[Instructions for the task]
Exact reproduction is required for all entries.

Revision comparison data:
▼
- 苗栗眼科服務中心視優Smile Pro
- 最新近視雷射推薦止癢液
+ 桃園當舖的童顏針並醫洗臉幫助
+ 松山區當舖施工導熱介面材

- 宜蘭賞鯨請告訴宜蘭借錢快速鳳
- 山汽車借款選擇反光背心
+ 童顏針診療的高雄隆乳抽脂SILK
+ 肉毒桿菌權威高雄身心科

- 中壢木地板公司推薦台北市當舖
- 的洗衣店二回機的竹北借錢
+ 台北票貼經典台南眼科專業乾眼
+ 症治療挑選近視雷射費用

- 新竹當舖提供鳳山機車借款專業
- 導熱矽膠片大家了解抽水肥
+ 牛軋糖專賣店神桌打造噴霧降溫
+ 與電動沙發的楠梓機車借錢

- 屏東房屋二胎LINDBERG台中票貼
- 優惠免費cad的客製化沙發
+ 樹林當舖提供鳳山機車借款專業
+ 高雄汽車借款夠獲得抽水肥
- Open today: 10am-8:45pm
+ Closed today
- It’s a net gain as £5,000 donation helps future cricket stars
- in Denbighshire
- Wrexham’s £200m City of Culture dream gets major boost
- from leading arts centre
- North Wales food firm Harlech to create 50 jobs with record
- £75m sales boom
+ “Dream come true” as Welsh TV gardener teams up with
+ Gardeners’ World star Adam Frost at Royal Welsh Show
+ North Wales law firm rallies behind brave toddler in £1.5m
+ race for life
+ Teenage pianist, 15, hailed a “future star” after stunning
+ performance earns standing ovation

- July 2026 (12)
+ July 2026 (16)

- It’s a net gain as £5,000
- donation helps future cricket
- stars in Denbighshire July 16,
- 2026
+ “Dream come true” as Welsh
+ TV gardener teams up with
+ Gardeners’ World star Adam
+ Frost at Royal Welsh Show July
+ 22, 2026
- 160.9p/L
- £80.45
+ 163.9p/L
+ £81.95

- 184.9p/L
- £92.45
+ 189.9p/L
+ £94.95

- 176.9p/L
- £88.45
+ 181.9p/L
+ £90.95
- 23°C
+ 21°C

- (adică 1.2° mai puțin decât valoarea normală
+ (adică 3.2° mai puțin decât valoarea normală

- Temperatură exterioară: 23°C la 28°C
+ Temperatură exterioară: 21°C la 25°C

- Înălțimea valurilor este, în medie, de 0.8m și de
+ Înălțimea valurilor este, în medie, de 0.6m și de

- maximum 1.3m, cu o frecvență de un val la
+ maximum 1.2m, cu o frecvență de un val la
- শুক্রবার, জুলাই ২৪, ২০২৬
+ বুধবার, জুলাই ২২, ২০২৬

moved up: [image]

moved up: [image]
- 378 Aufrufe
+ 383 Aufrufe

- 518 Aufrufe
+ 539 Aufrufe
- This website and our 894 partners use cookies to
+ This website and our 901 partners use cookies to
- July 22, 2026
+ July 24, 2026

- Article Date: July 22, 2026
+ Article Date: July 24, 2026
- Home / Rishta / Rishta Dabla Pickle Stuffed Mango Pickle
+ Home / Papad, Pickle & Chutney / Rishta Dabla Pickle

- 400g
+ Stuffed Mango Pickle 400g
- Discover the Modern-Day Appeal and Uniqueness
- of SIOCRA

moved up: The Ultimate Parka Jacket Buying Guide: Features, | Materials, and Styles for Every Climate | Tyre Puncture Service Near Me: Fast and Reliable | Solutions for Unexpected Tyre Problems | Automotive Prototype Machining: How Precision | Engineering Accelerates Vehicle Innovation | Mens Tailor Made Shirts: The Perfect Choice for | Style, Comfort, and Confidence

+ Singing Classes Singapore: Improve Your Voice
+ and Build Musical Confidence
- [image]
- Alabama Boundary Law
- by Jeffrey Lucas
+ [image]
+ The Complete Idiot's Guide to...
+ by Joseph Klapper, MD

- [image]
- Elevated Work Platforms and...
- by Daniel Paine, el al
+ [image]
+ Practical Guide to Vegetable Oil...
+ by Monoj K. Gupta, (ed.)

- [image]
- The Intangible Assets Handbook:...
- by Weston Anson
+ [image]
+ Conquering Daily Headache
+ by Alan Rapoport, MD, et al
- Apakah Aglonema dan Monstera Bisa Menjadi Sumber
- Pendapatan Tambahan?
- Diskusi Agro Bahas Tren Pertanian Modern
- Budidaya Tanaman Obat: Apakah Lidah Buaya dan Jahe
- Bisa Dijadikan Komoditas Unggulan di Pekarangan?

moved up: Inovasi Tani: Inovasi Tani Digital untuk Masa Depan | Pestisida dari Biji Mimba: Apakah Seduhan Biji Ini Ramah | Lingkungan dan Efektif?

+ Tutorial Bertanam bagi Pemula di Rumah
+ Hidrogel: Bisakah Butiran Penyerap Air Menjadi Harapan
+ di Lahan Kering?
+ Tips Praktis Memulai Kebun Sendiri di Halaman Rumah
▲
[Task output]
- 苗栗眼科服務中心視優Smile Pro
- 最新近視雷射推薦止癢液
+ 桃園當舖的童顏針並醫洗臉幫助
+ 松山區當舖施工導熱介面材

- 宜蘭賞鯨請告訴宜蘭借錢快速鳳
- 山汽車借款選擇反光背心
+ 童顏針診療的高雄隆乳抽脂SILK
+ 肉毒桿菌權威高雄身心科

- 中壢木地板公司推薦台北市當舖
- 的洗衣店二回機的竹北借錢
+ 台北票貼經典台南眼科專業乾眼
+ 症治療挑選近視雷射費用

- 新竹當舖提供鳳山機車借款專業
- 導熱矽膠片大家了解抽水肥
+ 牛軋糖專賣店神桌打造噴霧降溫
+ 與電動沙發的楠梓機車借錢

- 屏東房屋二胎LINDBERG台中票貼
- 優惠免費cad的客製化沙發
+ 樹林當舖提供鳳山機車借款專業
+ 高雄汽車借款夠獲得抽水肥
- Open today: 10am-8:45pm
+ Closed today
- It’s a net gain as £5,000 donation helps future cricket stars
- in Denbighshire
- Wrexham’s £200m City of Culture dream gets major boost
- from leading arts centre
- North Wales food firm Harlech to create 50 jobs with record
- £75m sales boom
+ “Dream come true” as Welsh TV gardener teams up with
+ Gardeners’ World star Adam Frost at Royal Welsh Show
+ North Wales law firm rallies behind brave toddler in £1.5m
+ race for life
+ Teenage pianist, 15, hailed a “future star” after stunning
+ performance earns standing ovation

- July 2026 (12)
+ July 2026 (16)

- It’s a net gain as £5,000
- donation helps future cricket
- stars in Denbighshire July 16,
- 2026
+ “Dream come true” as Welsh
+ TV gardener teams up with
+ Gardeners’ World star Adam
+ Frost at Royal Welsh Show July
+ 22, 2026
- 160.9p/L
- £80.45
+ 163.9p/L
+ £81.95

- 184.9p/L
- £92.45
+ 189.9p/L
+ £94.95

- 176.9p/L
- £88.45
+ 181.9p/L
+ £90.95
- 23°C
+ 21°C

- (adică 1.2° mai puțin decât valoarea normală
+ (adică 3.2° mai puțin decât valoarea normală

- Temperatură exterioară: 23°C la 28°C
+ Temperatură exterioară: 21°C la 25°C

- Înălțimea valurilor este, în medie, de 0.8m și de
+ Înălțimea valurilor este, în medie, de 0.6m și de

- maximum 1.3m, cu o frecvență de un val la
+ maximum 1.2m, cu o frecvență de un val la
- শুক্রবার, জুলাই ২৪, ২০২৬
+ বুধবার, জুলাই ২২, ২০২৬

moved up: [image]

moved up: [image]
- 378 Aufrufe
+ 383 Aufrufe

- 518 Aufrufe
+ 539 Aufrufe
- This website and our 894 partners use cookies to
+ This website and our 901 partners use cookies to
- July 22, 2026
+ July 24, 2026

- Article Date: July 22, 2026
+ Article Date: July 24, 2026
- Home / Rishta / Rishta Dabla Pickle Stuffed Mango Pickle
+ Home / Papad, Pickle & Chutney / Rishta Dabla Pickle

- 400g
+ Stuffed Mango Pickle 400g
- Discover the Modern-Day Appeal and Uniqueness
- of SIOCRA

moved up: The Ultimate Parka Jacket Buying Guide: Features, | Materials, and Styles for Every Climate | Tyre Puncture Service Near Me: Fast and Reliable | Solutions for Unexpected Tyre Problems | Automotive Prototype Machining: How Precision | Engineering Accelerates Vehicle Innovation | Mens Tailor Made Shirts: The Perfect Choice for | Style, Comfort, and Confidence

+ Singing Classes Singapore: Improve Your Voice
+ and Build Musical Confidence
- [image]
- Alabama Boundary Law
- by Jeffrey Lucas
+ [image]
+ The Complete Idiot's Guide to...
+ by Joseph Klapper, MD

- [image]
- Elevated Work Platforms and...
- by Daniel Paine, el al
+ [image]
+ Practical Guide to Vegetable Oil...
+ by Monoj K. Gupta, (ed.)

- [image]
- The Intangible Assets Handbook:...
- by Weston Anson
+ [image]
+ Conquering Daily Headache
+ by Alan Rapoport, MD, et al
- Apakah Aglonema dan Monstera Bisa Menjadi Sumber
- Pendapatan Tambahan?
- Diskusi Agro Bahas Tren Pertanian Modern
- Budidaya Tanaman Obat: Apakah Lidah Buaya dan Jahe
- Bisa Dijadikan Komoditas Unggulan di Pekarangan?

moved up: Inovasi Tani: Inovasi Tani Digital untuk Masa Depan | Pestisida dari Biji Mimba: Apakah Seduhan Biji Ini Ramah | Lingkungan dan Efektif?

+ Tutorial Bertanam bagi Pemula di Rumah
+ Hidrogel: Bisakah Butiran Penyerap Air Menjadi Harapan
+ di Lahan Kering?
+ Tips Praktis Memulai Kebun Sendiri di Halaman Rumah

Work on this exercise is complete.